Records provided below:

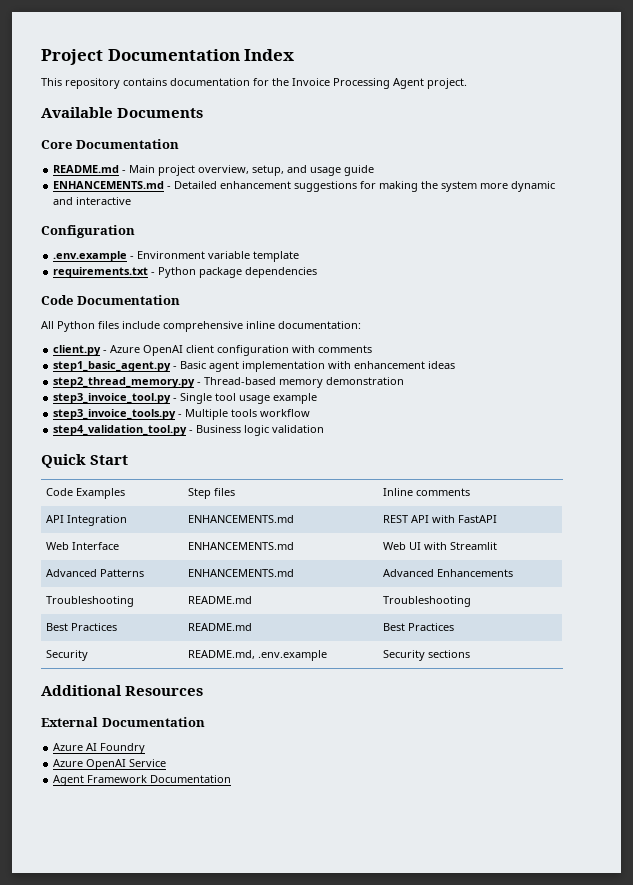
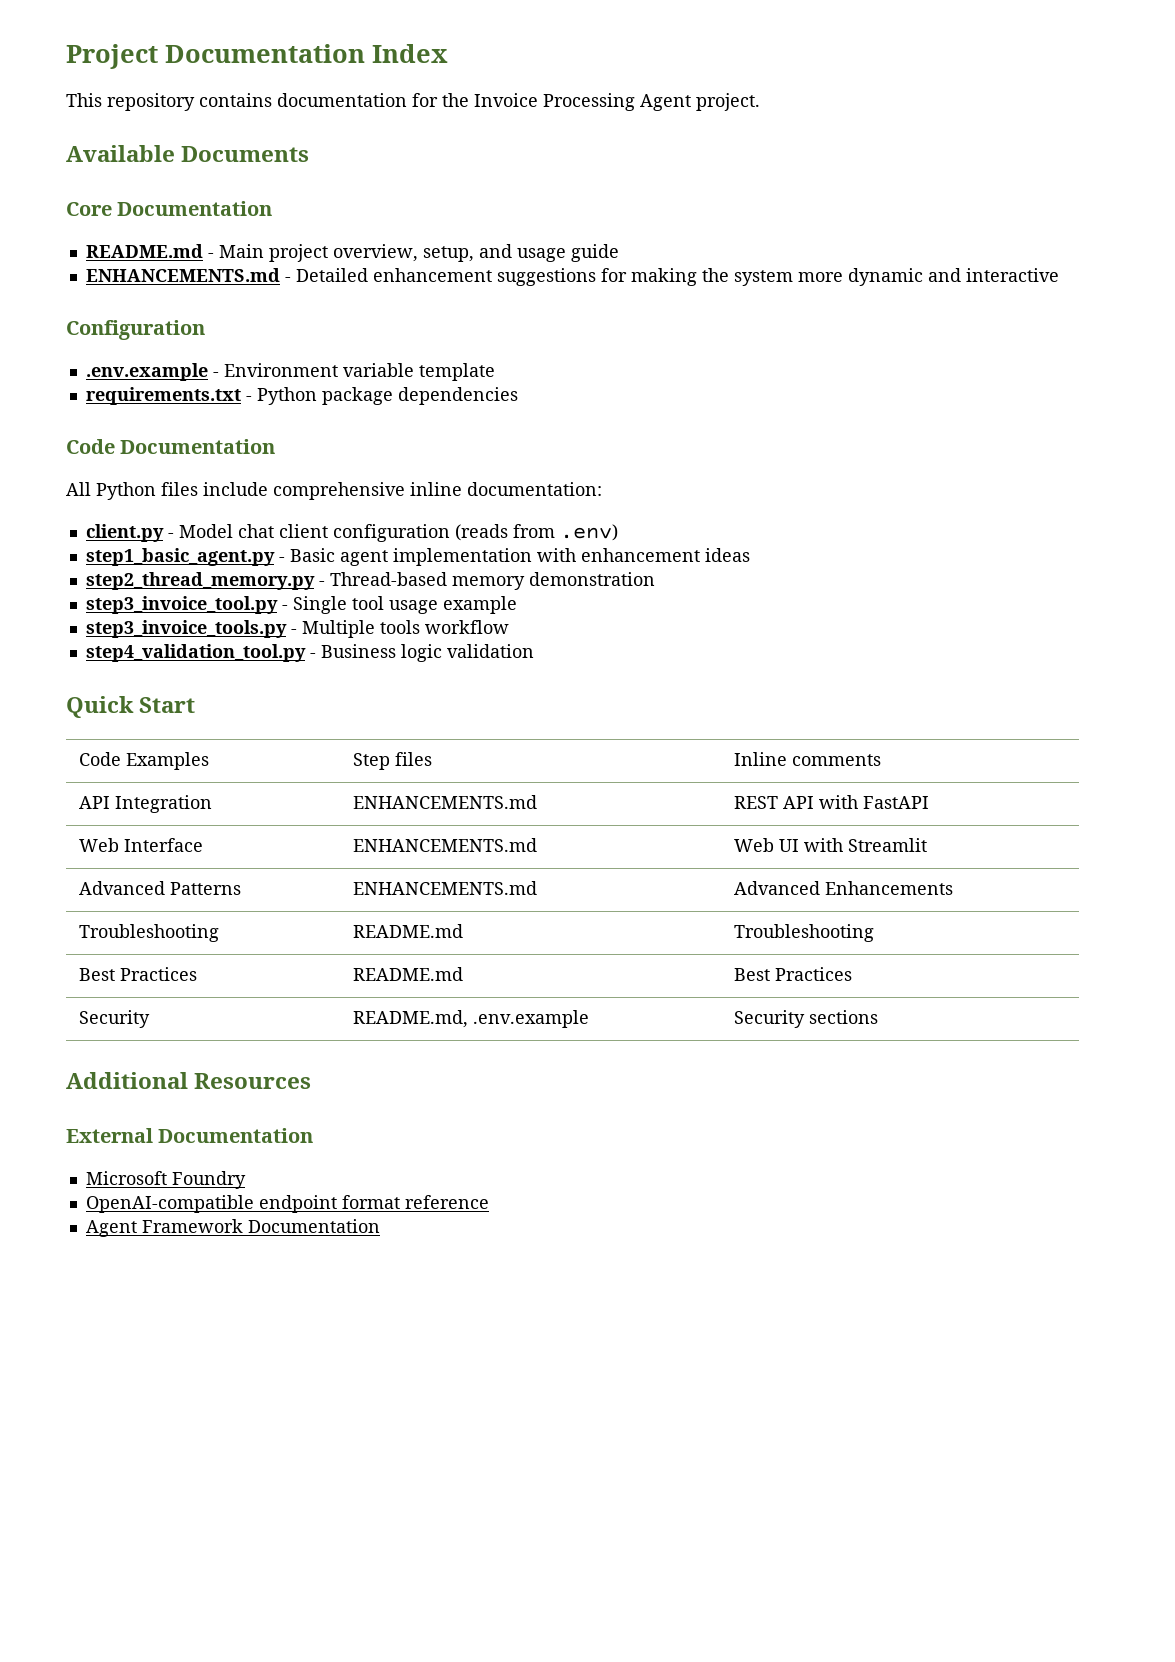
- client.py - Azure OpenAI client configuration with comments
+ client.py - Model chat client configuration (reads from .env)
- Azure AI Foundry
+ Microsoft Foundry
- Azure OpenAI Service
+ OpenAI-compatible endpoint format reference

End of Records provided.

Activity:
Emit verbatim the lines running from the one with "(reads from .env)" through the last line of the data, both endpoints inclusive.

Result of the task:
+ client.py - Model chat client configuration (reads from .env)
- Azure AI Foundry
+ Microsoft Foundry
- Azure OpenAI Service
+ OpenAI-compatible endpoint format reference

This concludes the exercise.